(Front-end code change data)

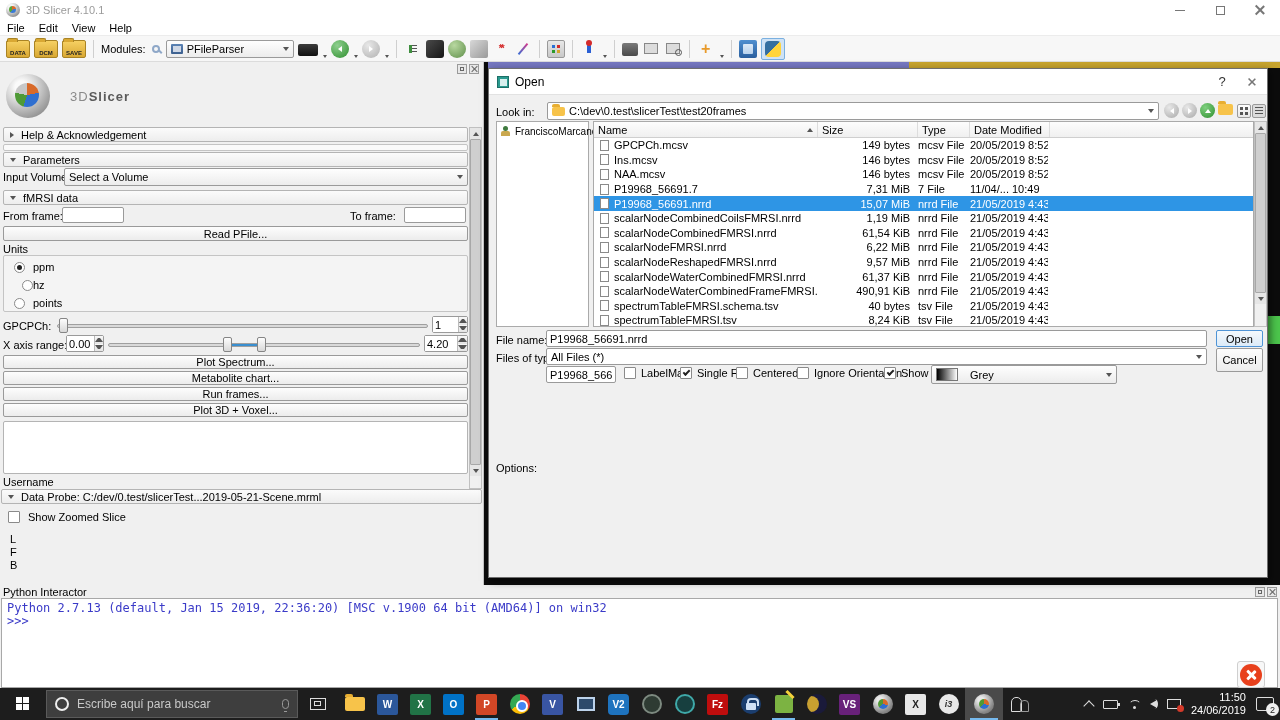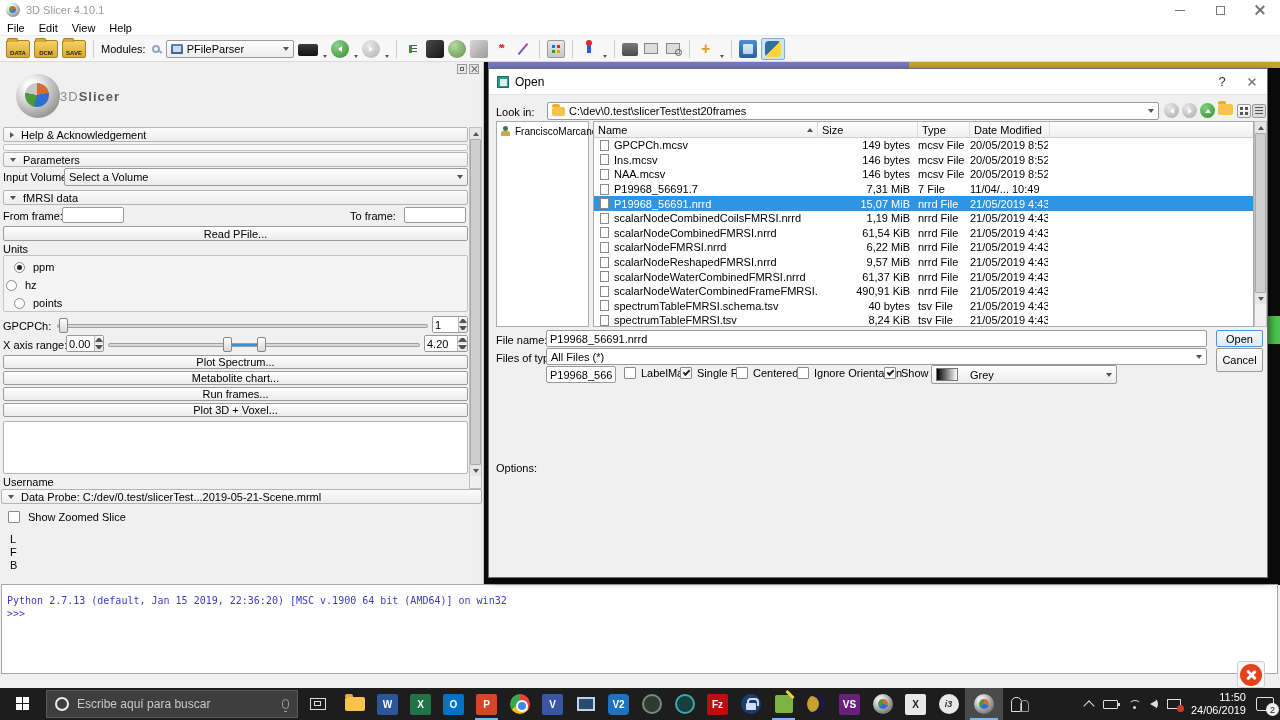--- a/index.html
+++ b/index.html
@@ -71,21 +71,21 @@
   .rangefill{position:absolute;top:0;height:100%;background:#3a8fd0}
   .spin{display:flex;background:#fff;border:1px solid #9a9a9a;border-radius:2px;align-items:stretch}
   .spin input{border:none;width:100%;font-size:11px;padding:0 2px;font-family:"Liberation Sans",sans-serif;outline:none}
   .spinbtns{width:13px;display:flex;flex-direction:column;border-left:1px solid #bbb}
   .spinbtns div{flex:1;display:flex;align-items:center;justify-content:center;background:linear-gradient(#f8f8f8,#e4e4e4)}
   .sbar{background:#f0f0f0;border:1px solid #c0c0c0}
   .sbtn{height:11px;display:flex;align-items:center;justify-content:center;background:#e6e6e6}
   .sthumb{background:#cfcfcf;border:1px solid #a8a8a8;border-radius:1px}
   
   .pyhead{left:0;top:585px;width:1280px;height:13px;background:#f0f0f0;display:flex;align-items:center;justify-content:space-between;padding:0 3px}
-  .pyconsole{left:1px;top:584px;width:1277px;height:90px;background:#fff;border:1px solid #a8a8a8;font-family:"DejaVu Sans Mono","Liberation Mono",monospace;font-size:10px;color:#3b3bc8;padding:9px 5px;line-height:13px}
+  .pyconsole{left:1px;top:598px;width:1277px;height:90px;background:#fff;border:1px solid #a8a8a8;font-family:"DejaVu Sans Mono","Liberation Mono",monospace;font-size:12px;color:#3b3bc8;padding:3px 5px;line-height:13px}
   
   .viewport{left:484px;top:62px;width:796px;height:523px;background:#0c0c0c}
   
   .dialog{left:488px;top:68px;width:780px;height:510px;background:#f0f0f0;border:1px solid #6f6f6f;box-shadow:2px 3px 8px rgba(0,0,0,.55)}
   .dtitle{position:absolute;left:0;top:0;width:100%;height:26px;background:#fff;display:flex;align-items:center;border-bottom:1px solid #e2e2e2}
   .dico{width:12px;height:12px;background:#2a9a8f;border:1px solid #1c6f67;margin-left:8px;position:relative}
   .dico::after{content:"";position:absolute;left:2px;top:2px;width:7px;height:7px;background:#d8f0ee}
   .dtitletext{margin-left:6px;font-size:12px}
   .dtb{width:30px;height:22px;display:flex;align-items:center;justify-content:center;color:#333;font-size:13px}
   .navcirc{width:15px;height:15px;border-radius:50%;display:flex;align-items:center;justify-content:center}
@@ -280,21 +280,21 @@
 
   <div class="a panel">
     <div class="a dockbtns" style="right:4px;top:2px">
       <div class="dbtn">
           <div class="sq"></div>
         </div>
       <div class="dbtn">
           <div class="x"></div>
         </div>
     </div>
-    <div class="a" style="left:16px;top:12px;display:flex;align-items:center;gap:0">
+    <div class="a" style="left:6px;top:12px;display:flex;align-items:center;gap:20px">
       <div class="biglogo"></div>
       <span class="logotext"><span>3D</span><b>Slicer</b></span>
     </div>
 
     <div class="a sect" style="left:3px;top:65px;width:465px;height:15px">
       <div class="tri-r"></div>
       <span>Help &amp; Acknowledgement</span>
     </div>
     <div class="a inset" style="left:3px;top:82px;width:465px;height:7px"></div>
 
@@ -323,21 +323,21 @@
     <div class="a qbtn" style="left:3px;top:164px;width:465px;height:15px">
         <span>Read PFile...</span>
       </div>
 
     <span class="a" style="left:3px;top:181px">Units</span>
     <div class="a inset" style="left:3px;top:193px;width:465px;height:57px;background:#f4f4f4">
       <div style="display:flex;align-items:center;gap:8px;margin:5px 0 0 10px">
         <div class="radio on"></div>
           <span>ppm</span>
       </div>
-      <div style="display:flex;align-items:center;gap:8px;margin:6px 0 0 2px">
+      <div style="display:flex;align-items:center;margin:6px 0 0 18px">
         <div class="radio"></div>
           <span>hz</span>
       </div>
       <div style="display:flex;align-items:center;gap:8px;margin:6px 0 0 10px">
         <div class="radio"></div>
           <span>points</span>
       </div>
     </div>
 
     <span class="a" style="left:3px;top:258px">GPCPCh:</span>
---
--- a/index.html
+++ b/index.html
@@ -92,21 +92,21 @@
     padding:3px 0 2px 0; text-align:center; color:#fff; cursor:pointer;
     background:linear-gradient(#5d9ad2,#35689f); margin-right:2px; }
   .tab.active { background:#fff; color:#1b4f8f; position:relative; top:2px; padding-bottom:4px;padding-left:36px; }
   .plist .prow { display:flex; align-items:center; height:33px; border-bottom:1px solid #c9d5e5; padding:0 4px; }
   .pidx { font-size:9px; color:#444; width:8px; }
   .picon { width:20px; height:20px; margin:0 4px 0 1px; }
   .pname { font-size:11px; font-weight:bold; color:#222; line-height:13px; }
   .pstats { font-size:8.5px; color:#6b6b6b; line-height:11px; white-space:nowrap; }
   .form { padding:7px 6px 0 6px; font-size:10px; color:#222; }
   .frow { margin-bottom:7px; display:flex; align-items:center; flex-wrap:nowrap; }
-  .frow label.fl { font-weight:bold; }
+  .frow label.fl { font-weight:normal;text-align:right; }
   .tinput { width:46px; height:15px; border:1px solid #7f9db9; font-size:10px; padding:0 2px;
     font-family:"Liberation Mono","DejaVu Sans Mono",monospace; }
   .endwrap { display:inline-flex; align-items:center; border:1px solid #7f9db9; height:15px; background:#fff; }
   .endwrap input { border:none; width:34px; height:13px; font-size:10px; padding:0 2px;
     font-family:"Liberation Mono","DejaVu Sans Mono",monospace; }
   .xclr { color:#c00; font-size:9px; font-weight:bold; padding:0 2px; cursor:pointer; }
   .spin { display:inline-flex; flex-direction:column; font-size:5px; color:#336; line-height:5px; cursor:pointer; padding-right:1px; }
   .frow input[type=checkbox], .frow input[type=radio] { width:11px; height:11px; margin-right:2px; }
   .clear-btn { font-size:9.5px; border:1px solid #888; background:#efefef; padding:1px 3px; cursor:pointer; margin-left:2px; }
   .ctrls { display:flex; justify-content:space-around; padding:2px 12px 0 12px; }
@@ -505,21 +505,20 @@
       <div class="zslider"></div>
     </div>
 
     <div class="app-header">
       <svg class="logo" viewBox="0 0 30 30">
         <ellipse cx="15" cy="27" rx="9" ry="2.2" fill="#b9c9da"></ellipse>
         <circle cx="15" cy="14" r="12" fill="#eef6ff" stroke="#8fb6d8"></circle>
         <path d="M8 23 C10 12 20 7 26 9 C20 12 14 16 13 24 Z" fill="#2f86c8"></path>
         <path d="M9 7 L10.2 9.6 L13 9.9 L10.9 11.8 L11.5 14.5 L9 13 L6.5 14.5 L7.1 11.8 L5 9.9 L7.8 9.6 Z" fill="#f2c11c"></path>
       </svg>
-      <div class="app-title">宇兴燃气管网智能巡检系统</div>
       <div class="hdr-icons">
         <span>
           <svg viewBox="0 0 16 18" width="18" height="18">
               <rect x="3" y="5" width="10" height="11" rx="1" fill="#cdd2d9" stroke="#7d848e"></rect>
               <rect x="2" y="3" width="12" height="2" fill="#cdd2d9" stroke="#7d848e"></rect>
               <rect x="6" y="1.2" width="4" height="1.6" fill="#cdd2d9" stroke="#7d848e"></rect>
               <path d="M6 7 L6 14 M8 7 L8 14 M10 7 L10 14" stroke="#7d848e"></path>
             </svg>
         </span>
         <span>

> **Directions**:
From the records above, extract exactly and only the lines that begin at the line with "margin-bottom:7px; display:flex; align-items:center;" and stop after the line with "display:inline-flex; align-items:center; border:1px".

> **The completed task**:
   .frow { margin-bottom:7px; display:flex; align-items:center; flex-wrap:nowrap; }
-  .frow label.fl { font-weight:bold; }
+  .frow label.fl { font-weight:normal;text-align:right; }
   .tinput { width:46px; height:15px; border:1px solid #7f9db9; font-size:10px; padding:0 2px;
     font-family:"Liberation Mono","DejaVu Sans Mono",monospace; }
   .endwrap { display:inline-flex; align-items:center; border:1px solid #7f9db9; height:15px; background:#fff; }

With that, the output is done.